Strawberries are humidity-loving, temperature-sensitive plants. Ideal growing conditions hover between 18°C and 24°C with 60–80% relative humidity. Miner exhaust, on the other hand, comes out hot and arid, often over 50°C at source and bone-dry. Without an engineered heat exchange system and a proper humidity control loop, this kind of heat could stress the plants, dry out the air, and do more harm than good.
And what happens when there’s too much heat?
Does it just get pumped out into the Abbotsford environment, or will there be a need to cool things down at great cost of energy and water.. or, worse, will they sometimes need to turn off the Bitcoin miners?
So far, the press release makes no mention of humidity management, airflow zoning, or climate integration—key challenges for anyone thinking about repurposing industrial-grade heat into delicate crop environments.
That’s not to say BlockLab can’t do any of that, but they don’t mention any of it in their news release.
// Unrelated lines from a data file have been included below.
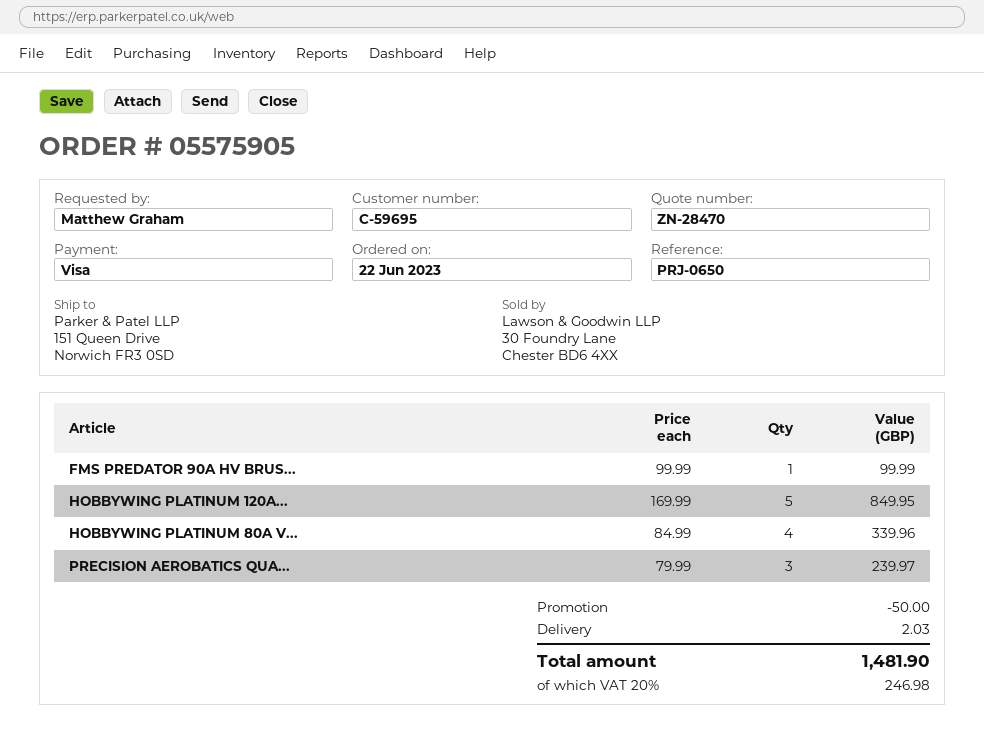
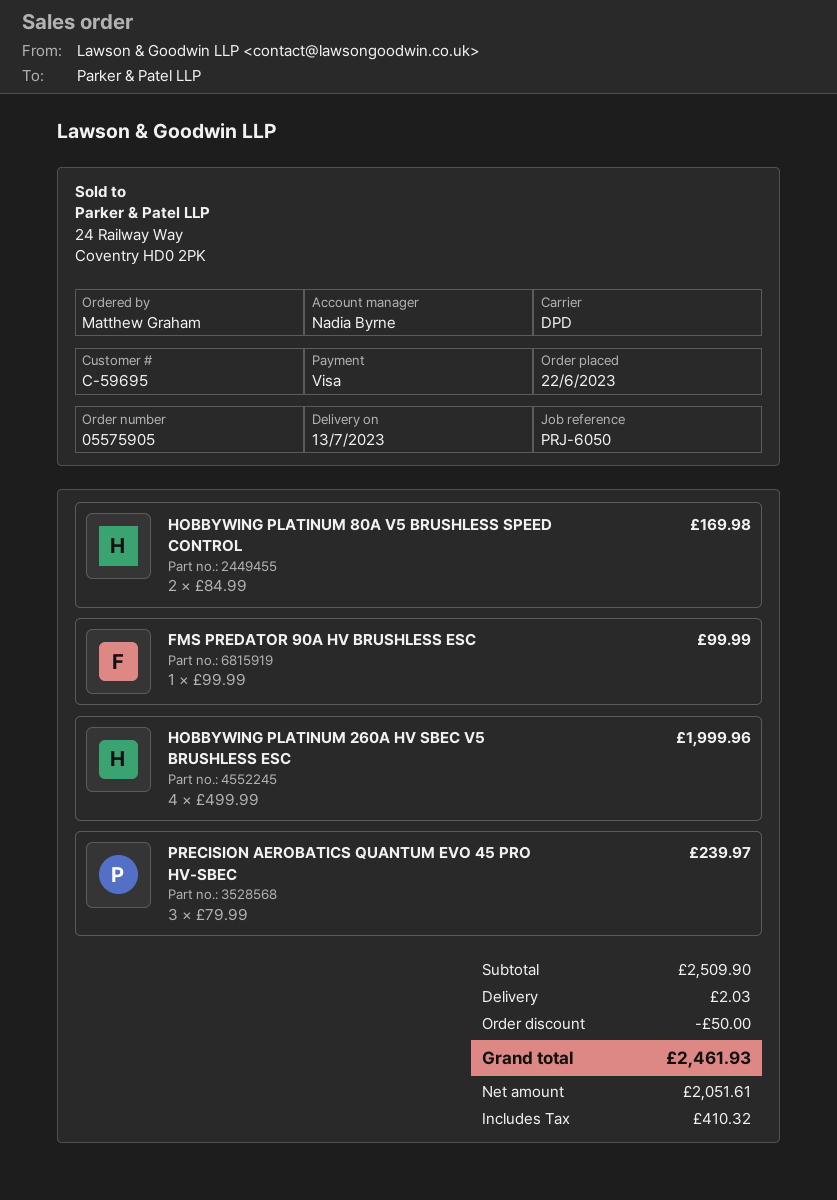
reference: PRJ-0650 -> PRJ-6050
HOBBYWING PLATINUM 120A...: 5 x 169.99 = 849.95 -> none
HOBBYWING PLATINUM 80A V...: 4 x 84.99 = 339.96 -> 2 x 84.99 = 169.98
HOBBYWING PLATINUM 260A HV SBEC V5 BRUSHLESS ESC: none -> 4 x 499.99 = 1999.96
tax: 246.98 -> 410.32
total: 1481.90 -> 2461.93

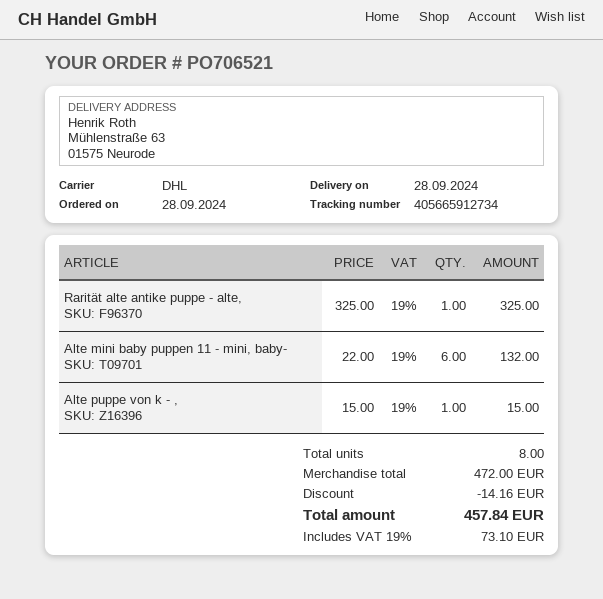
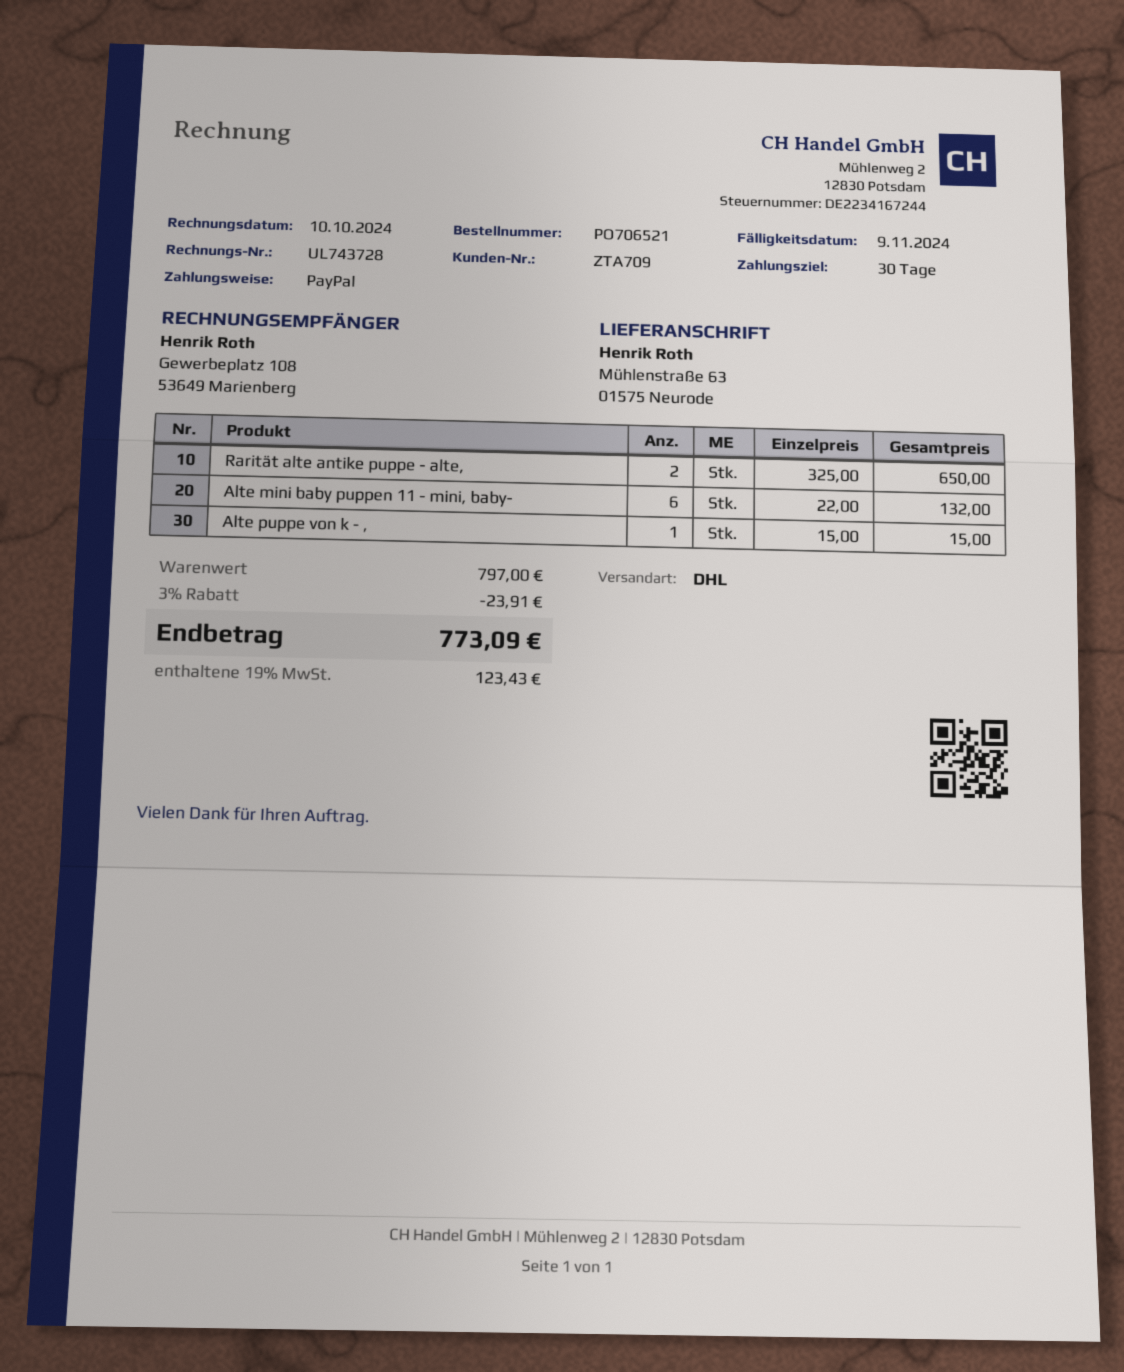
Rarität alte antike puppe - alte,: 1 x 325.00 = 325.00 -> 2 x 325.00 = 650.00
subtotal: 472.00 -> 797.00
discount: 14.16 -> 23.91
tax: 19% = 73.10 -> 19% = 123.43
total: 457.84 -> 773.09

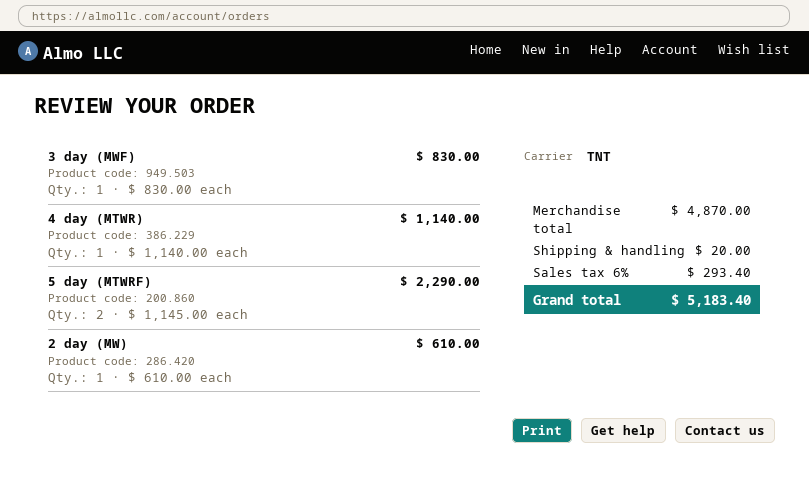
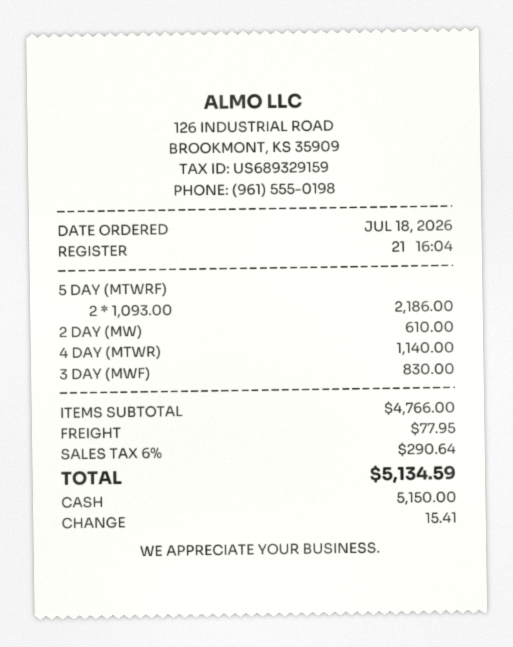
5 day (MTWRF): 2 x 1145.00 = 2290.00 -> 2 x 1093.00 = 2186.00
subtotal: 4870.00 -> 4766.00
shipping: 20.00 -> 77.95
tax: 6% = 293.40 -> 6% = 290.64
total: 5183.40 -> 5134.59

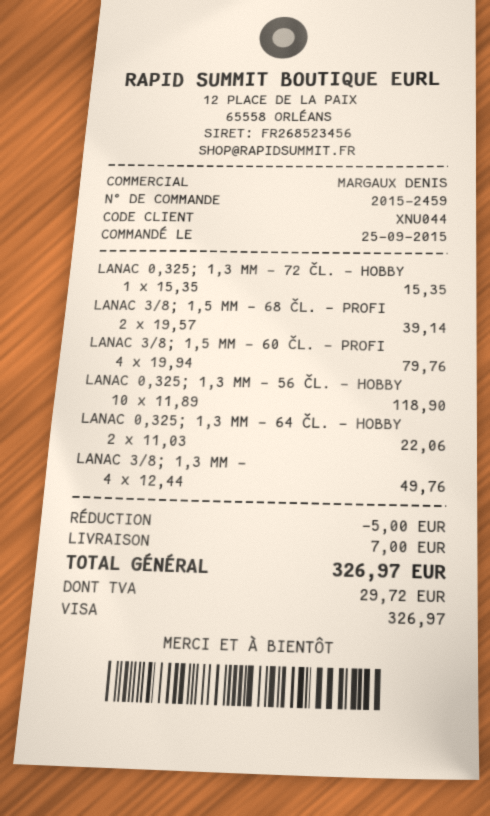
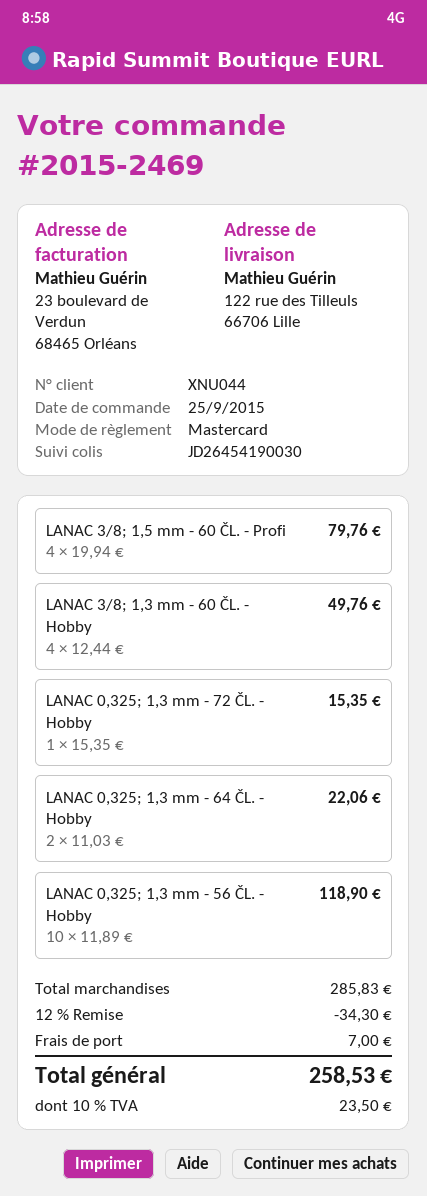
order number: 2015-2459 -> 2015-2469
payment method: Visa -> Mastercard
LANAC 3/8; 1,5 MM - 68 ČL. - PROFI: 2 x 19.57 = 39.14 -> none
discount: 5.00 -> 34.30
tax: 29.72 -> 23.50
total: 326.97 -> 258.53

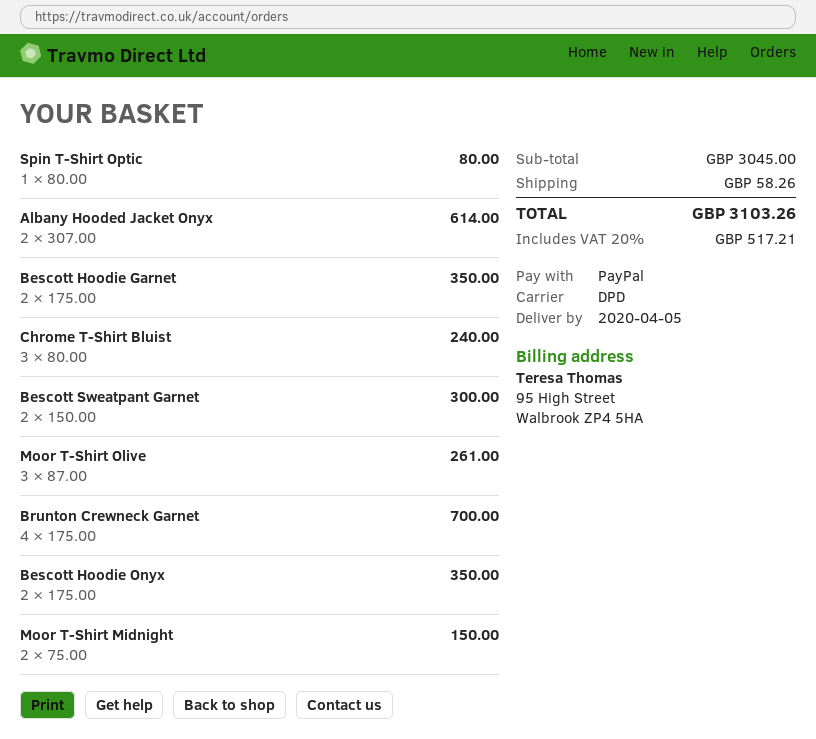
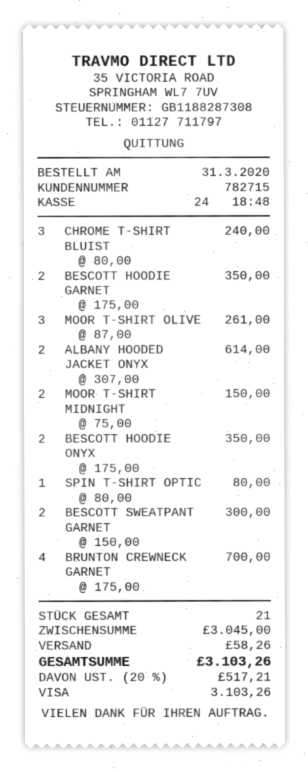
payment method: PayPal -> Visa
Just heat.
The Deal: More fluff than fire?
Here’s the rub: this “deal” doesn’t read like a real deployment. It’s an advisory agreement, not a pilot project. No capital is being committed. No equipment is being shipped. And BlockLab’s compensation—300,000 stock options at $0.05—suggests this is more of a press release arrangement than a shovel-ready project.
There’s no defined budget, no timeline, no technical scope, no plan.
Affinor calls it a “showcase.” But so far, it’s only a showcase of intention.
Affinor’s long history of trying—and failing—to make strawberries work
If this story sounds familiar, it’s because Affinor’s been here before.
For over a decade, the company has touted vertical growing systems, greenhouse strawberries, automation, and ag-tech innovation. In filings as recent as April 2024 (see SEDAR doc #5904107), the company disclosed:
-
No commercial revenues from crop sales
-
Accumulated losses exceeding $40 million
-
Net working capital of just $8,260
Their 2024 MD&A notes ongoing efforts to secure financing, finalize engineering for their system, and complete greenhouse integration in Abbotsford. But despite all the announcements, Affinor has never commercially scaled strawberry production.
This isn’t the first flashy concept they’ve tied to their core story—it’s just the latest one, with a crypto twist.
Verdict: Clever optics, but still vapor
Using waste heat from Bitcoin mining to grow crops makes for great copy. But Affinor’s announcement isn’t a build, it’s a conversation starter—with some cheap stock options attached. And while BlockLab may have real tech, the absence of integration detail makes this feel more like an idea Affinor wishes it could fund rather than something they’re actually deploying.
The problem isn’t the idea. The problem is history—and a company that’s still chasing strawberries that remain, even after a decade, out of reach.
Oh – and the class action lawsuit.
And the many unfinished deals.
And the Bridgemark Scandal.
— Chris Parry
FULL DISCLOSURE: No commercial connections. Personal connections, on the other hand: I was once in the boardroom while Brusatore pitched a client company a deal. I left early and told the CEO what was being proposed wasn’t legal. The deal went ahead regardless, without my involvement going forward.